Pros: Very sleek, unobtrusive look.
One of the most extensive front-panels I've ever seen, outdoing many tower-style cases.
Great use of space inside to fit 4 3.5" bays and a 5.25" bay, and still have room to keep cables out of the way of the motherboard, although cable management is still difficult.
Pretty sturdy construction when the lid is on.
Front panel is easily removable if need be.
Cons: Only so much you can do for cable management. Even with minimal stuff inside, it'll never look neat, and if you fill up the drive slots, cooling them becomes difficult. Modular power supply helps a bit.
Back panel is pretty flimsy when the lid is not on. Try not to put pressure on it.
The lower two 3.5" slots are nicely grommet mounted, however, the case came with only 4 out of 8 needed. Oddly enough, the 5000 model came with 4 extra.
I personally didn't have problems with the DVD drive flap on either this case or the 5000. The plastic version on the 5000 is perhaps a little easier on more delicate drive trays, but both of them are pretty well designed, exerting minimal stress on the tray.
Factory assemblers made a slight boo-boo by clamping the front panel on with the HDD LED header cable sticking out the bottom, just enough that I couldn't salvage it and had to get a new one.
Overall Review: As it happened, I also bought and built a system with the 5000 model in the same week, which is the exact same, save for an acrylic front panel, rather than steel. They seem like they should be the same, but the 5000 had several factory defects.
Pros: Very feature rich board, especially for its size. It does a whole lot, and almost everything it does, it does extremely well. A high quality product from the inside out.

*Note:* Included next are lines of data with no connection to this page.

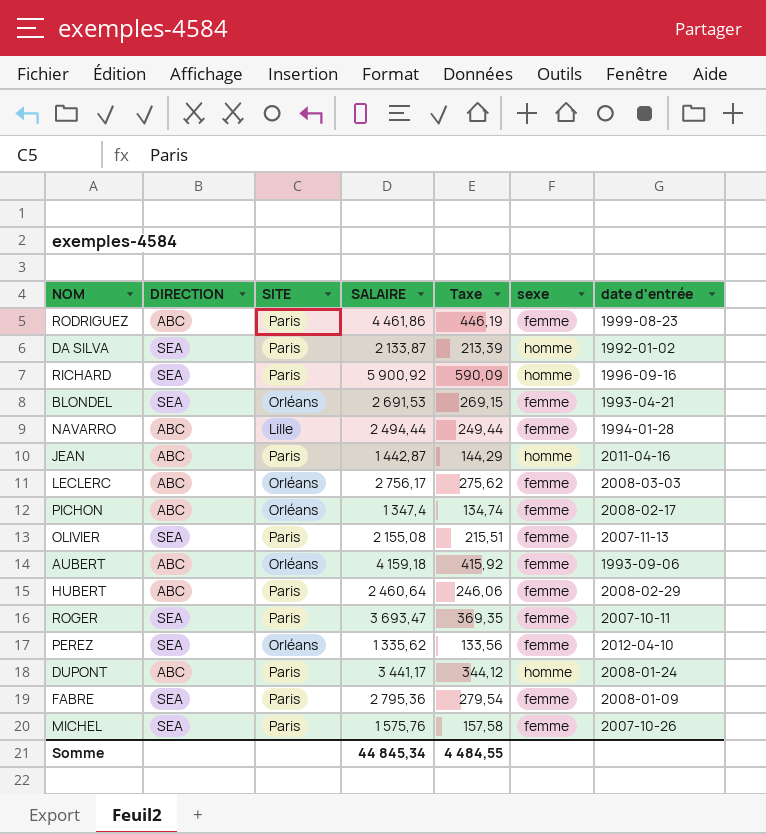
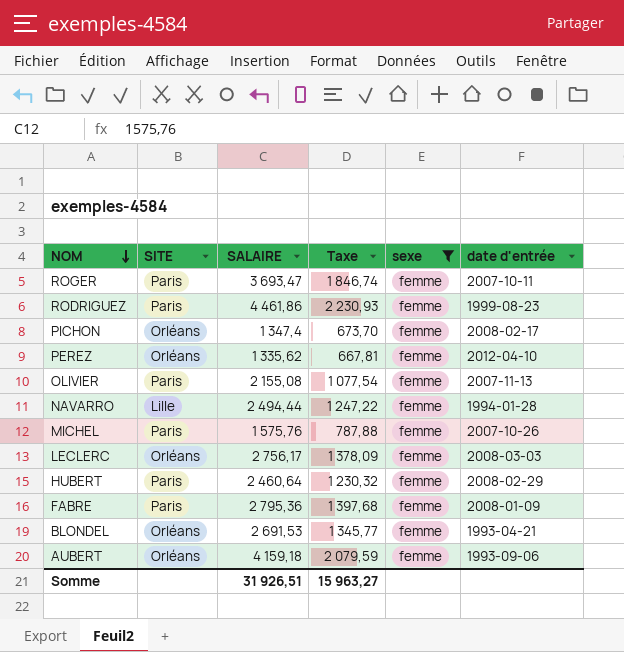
filter: none -> sexe = femme
row order: none -> NOM descending
column DIRECTION | position: 2 -> none
column Taxe | formula: [SALAIRE] * 0,1 -> [SALAIRE] * 0,5
Somme | SALAIRE: 44 845,34 -> 31 926,51
Somme | Taxe: 4 484,55 -> 15 963,27

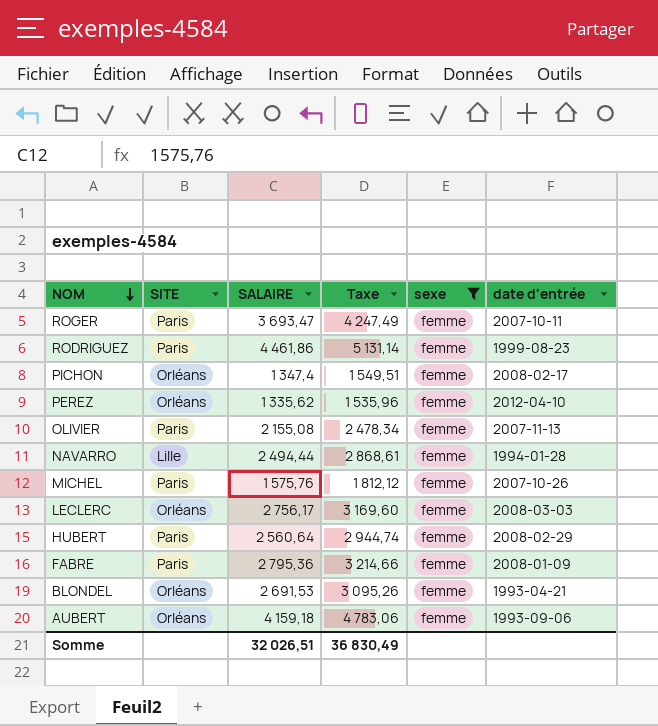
column Taxe | formula: [SALAIRE] * 0,5 -> [SALAIRE] * 1,15
HUBERT | SALAIRE: 2 460,64 -> 2 560,64
Somme | SALAIRE: 31 926,51 -> 32 026,51
Somme | Taxe: 15 963,27 -> 36 830,49

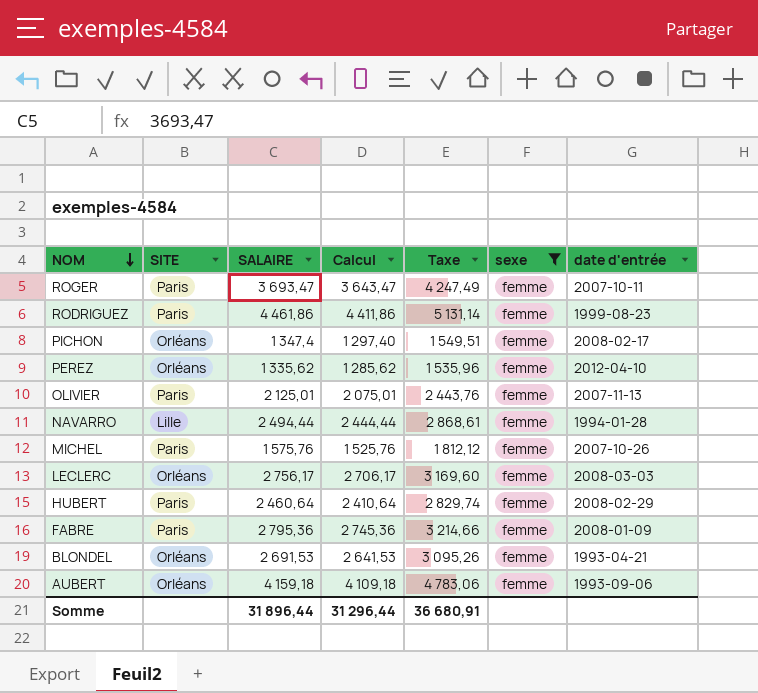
column Calcul | formula: none -> [SALAIRE] - 50
OLIVIER | SALAIRE: 2 155,08 -> 2 125,01
OLIVIER | Taxe: 2 478,34 -> 2 443,76
HUBERT | SALAIRE: 2 560,64 -> 2 460,64
HUBERT | Taxe: 2 944,74 -> 2 829,74
Somme | SALAIRE: 32 026,51 -> 31 896,44
Somme | Taxe: 36 830,49 -> 36 680,91

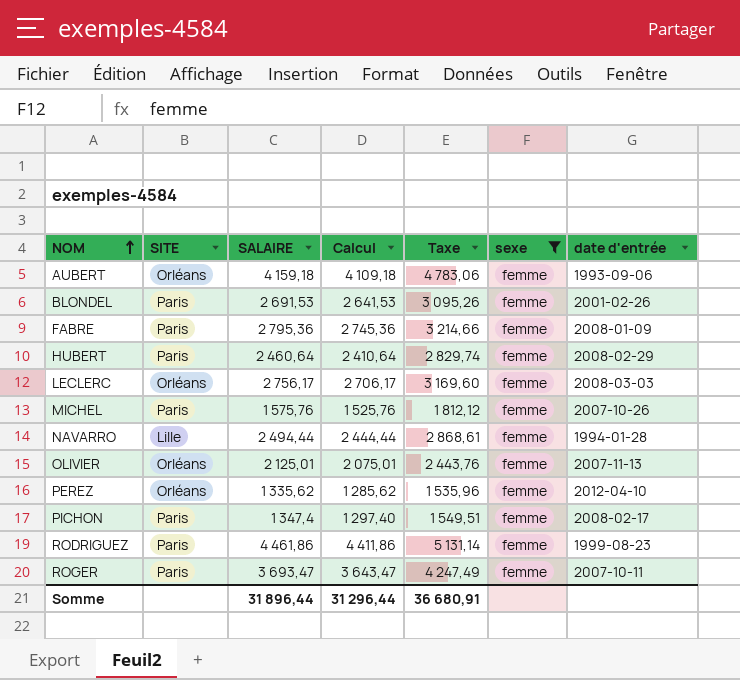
row order: NOM descending -> NOM ascending
BLONDEL | SITE: Orléans -> Paris
BLONDEL | date d'entrée: 1993-04-21 -> 2001-02-26
OLIVIER | SITE: Paris -> Orléans
PICHON | SITE: Orléans -> Paris

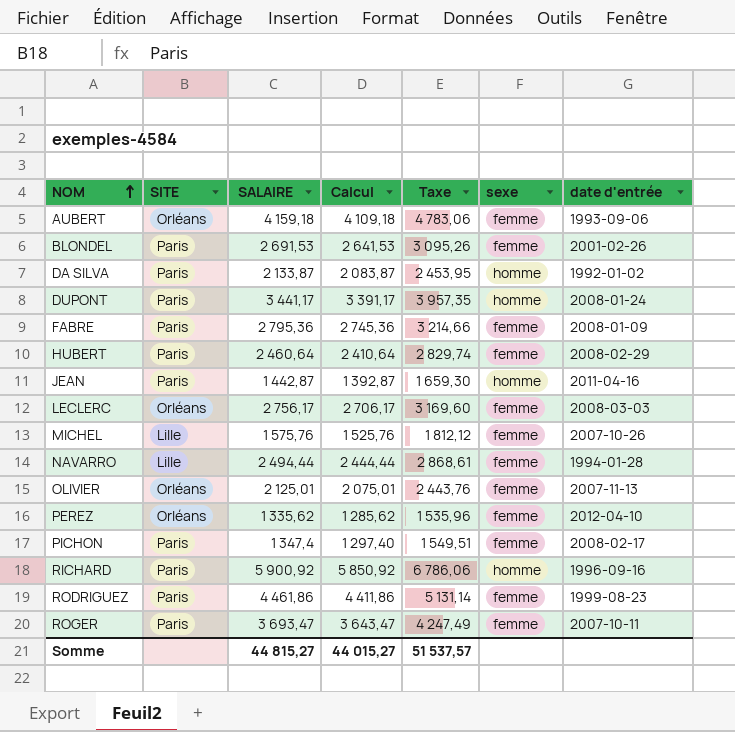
filter: sexe = femme -> none
MICHEL | SITE: Paris -> Lille
Somme | SALAIRE: 31 896,44 -> 44 815,27
Somme | Calcul: 31 296,44 -> 44 015,27
Somme | Taxe: 36 680,91 -> 51 537,57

Cons: Be prepared for some major headaches if you plan on using the on-board RAID. I could go into half-a-dozen separate failures I encountered when running the RAID Controller, but in the end, after over 15 hours of trying different drivers and hardware, and running individual component tests, Tech Support informed me that I needed to revert back to an older BIOS, three versions prior. Odd, but the system runs flawlessly now.

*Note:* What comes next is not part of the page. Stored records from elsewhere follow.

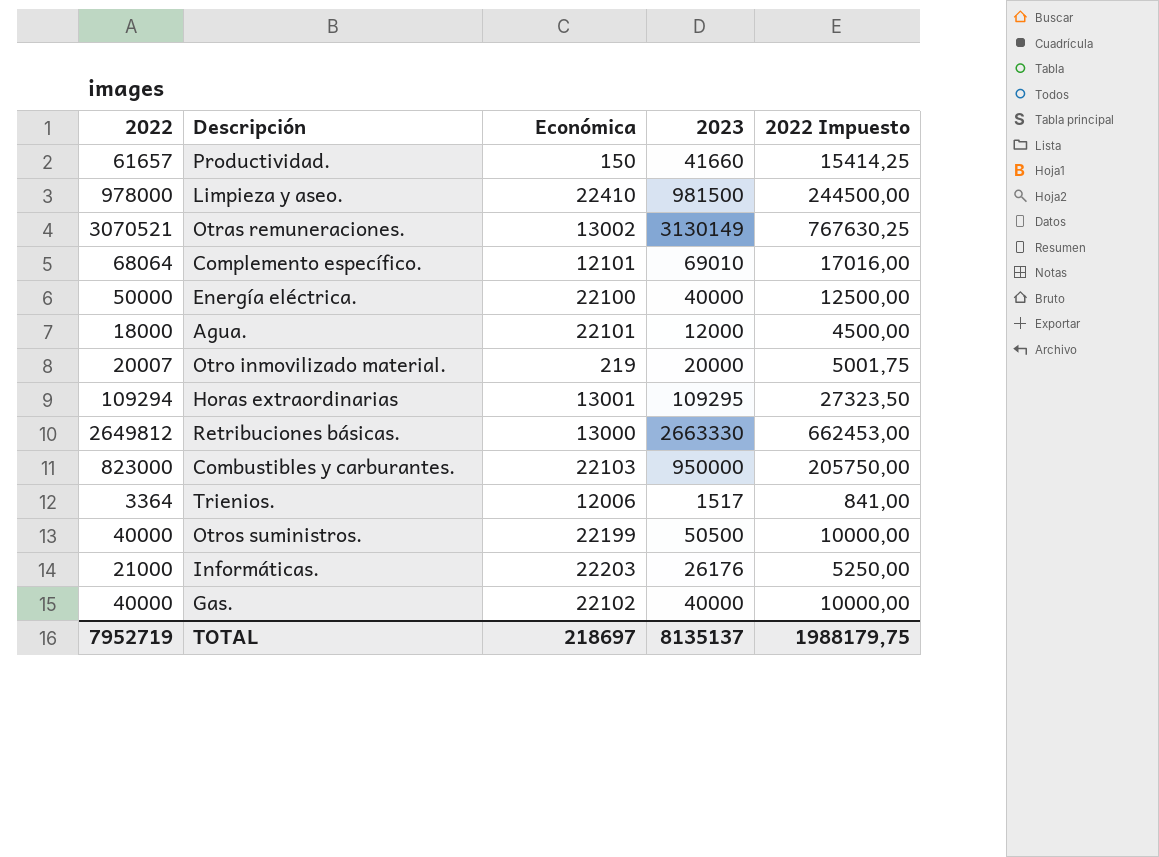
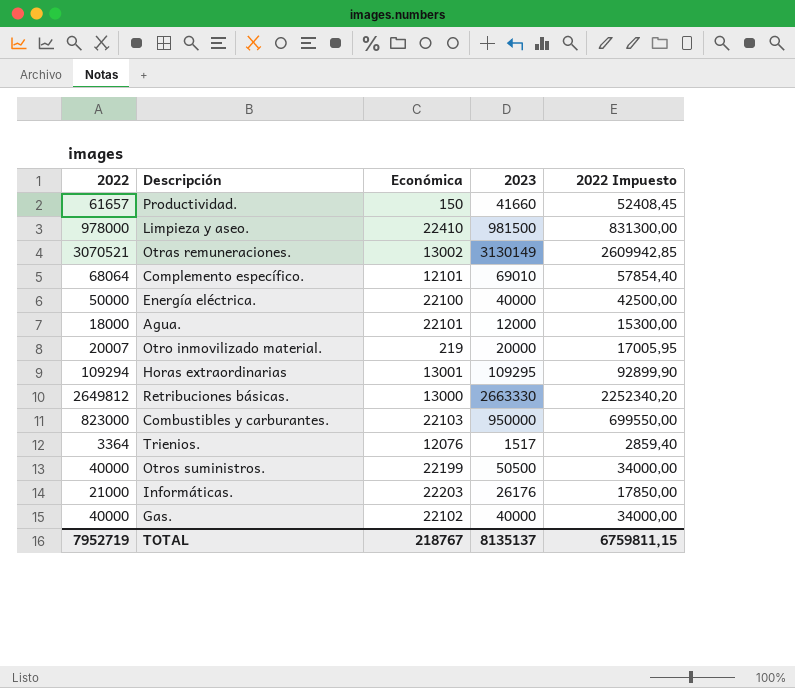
column 2022 Impuesto | formula: [2022] * 0,25 -> [2022] * 0,85
Trienios. | Económica: 12006 -> 12076
TOTAL | Económica: 218697 -> 218767
TOTAL | 2022 Impuesto: 1988179,75 -> 6759811,15

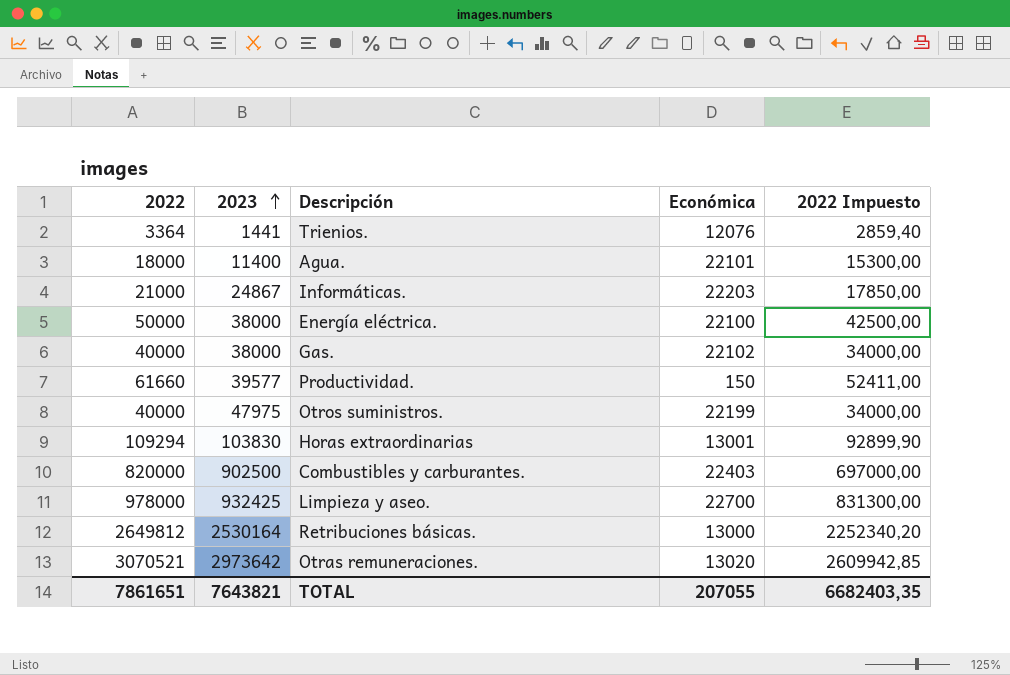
row order: none -> 2023 ascending
column 2023 | position: 4 -> 2
row Complemento específico.: 68064 | 12101 | 69010 | 57854,40 -> none
row Otro inmovilizado material.: 20007 | 219 | 20000 | 17005,95 -> none
Trienios. | 2023: 1517 -> 1441
Agua. | 2023: 12000 -> 11400
Informáticas. | 2023: 26176 -> 24867
Energía eléctrica. | 2023: 40000 -> 38000
Gas. | 2023: 40000 -> 38000
Productividad. | 2022: 61657 -> 61660
Productividad. | 2023: 41660 -> 39577
Productividad. | 2022 Impuesto: 52408,45 -> 52411,00
Otros suministros. | 2023: 50500 -> 47975
Horas extraordinarias | 2023: 109295 -> 103830
Combustibles y carburantes. | 2022: 823000 -> 820000
Combustibles y carburantes. | 2023: 950000 -> 902500
Combustibles y carburantes. | Económica: 22103 -> 22403
Combustibles y carburantes. | 2022 Impuesto: 699550,00 -> 697000,00
Limpieza y aseo. | 2023: 981500 -> 932425
Limpieza y aseo. | Económica: 22410 -> 22700
Retribuciones básicas. | 2023: 2663330 -> 2530164
Otras remuneraciones. | 2023: 3130149 -> 2973642
Otras remuneraciones. | Económica: 13002 -> 13020
TOTAL | 2022: 7952719 -> 7861651
TOTAL | 2023: 8135137 -> 7643821
TOTAL | Económica: 218767 -> 207055
TOTAL | 2022 Impuesto: 6759811,15 -> 6682403,35

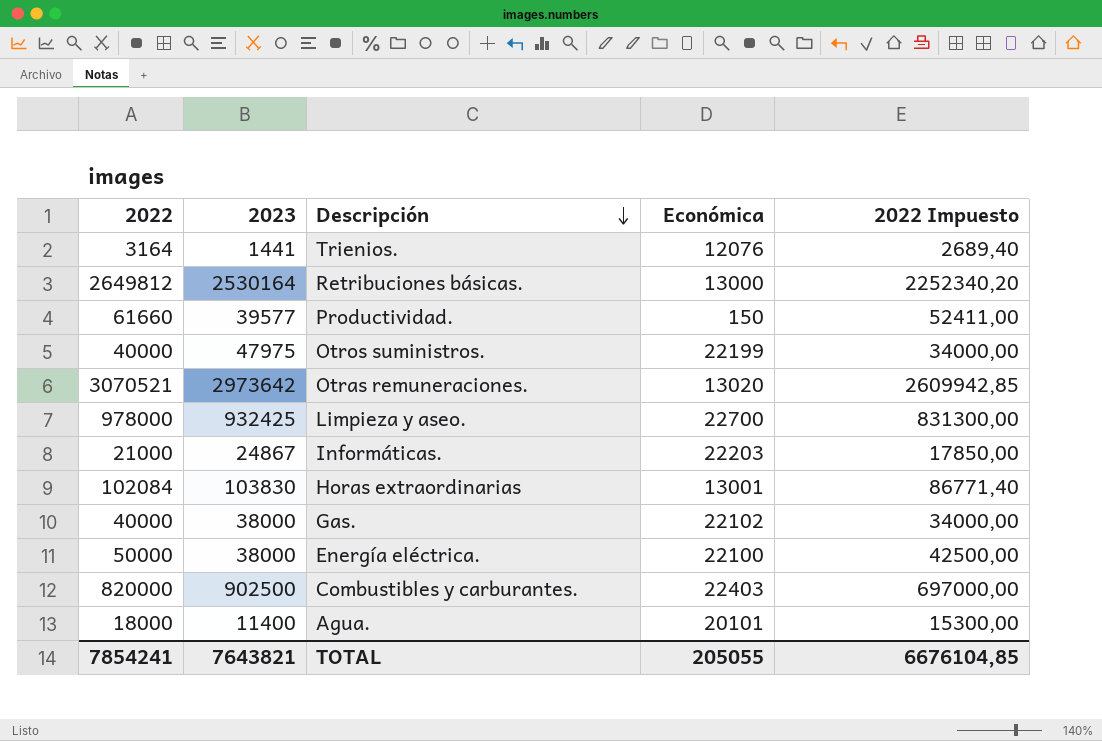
row order: 2023 ascending -> Descripción descending
Trienios. | 2022: 3364 -> 3164
Trienios. | 2022 Impuesto: 2859,40 -> 2689,40
Horas extraordinarias | 2022: 109294 -> 102084
Horas extraordinarias | 2022 Impuesto: 92899,90 -> 86771,40
Agua. | Económica: 22101 -> 20101
TOTAL | 2022: 7861651 -> 7854241
TOTAL | Económica: 207055 -> 205055
TOTAL | 2022 Impuesto: 6682403,35 -> 6676104,85

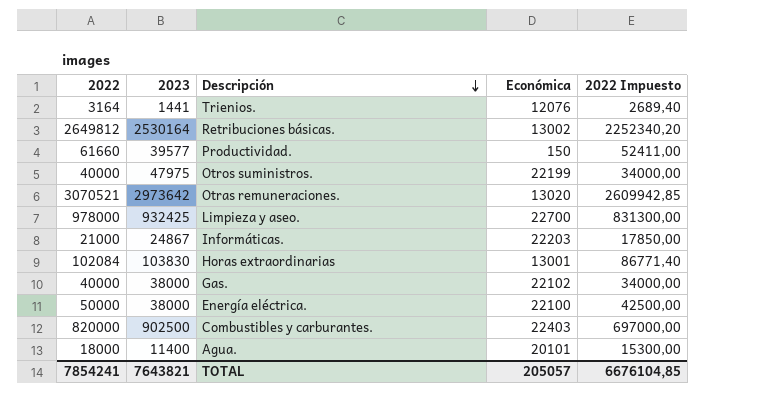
Retribuciones básicas. | Económica: 13000 -> 13002
TOTAL | Económica: 205055 -> 205057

90 degree SATA ports are nice, but in a compartmented case like mine, you'll likely need to cut a hole in the divider between compartments.
Customer Support is definitely lacking compared to some other companies. Manuals provided with the board are largely useless, although there is a very good extensive version available online. Tech Support consists of e-mail, which took a couple days to bear fruit, and the forums, which were absolutely useless.
Overall Review: The board has a fair few cons, as listed above. It's not perfect, but I still consider it the best overall product within my criteria (processor and memory from old board).
Pros: Excellent data storage for the price. With port multipliers, handles up to 8 disks. Didn't actually buy it for data storage, but the rest of the reviews point to reliable operation for straight-up data RAID usage.
Cons: Bought this card to run a simple two-disk RAID 1 for primary OS, and ran in to a plethora of problems. Trying to enter on-card BIOS caused my system to hang up at the motherboard BIOS screen, no matter what I tried. Had to run the GUI utility on another install to get the card configured.
Configuring for a normal RAID Group seemed to work fine, but when running a Legacy RAID Group so I could boot from it, it interfered with a PCIe x16 graphics card on my system, and prevented me from booting on any media. Spent a whole two days trying different configurations. Eventually, I got a solid answer from a Rosewill tech, saying that both cards were trying to use the same IRQ line. Basically, in Legacy mode, the card isn't compatible with most PCIe xN cards.
Overall Review: As I've said, if you just need data storage, this seems like an excellent solution for the price. Wouldn't trust it for anything beyond that.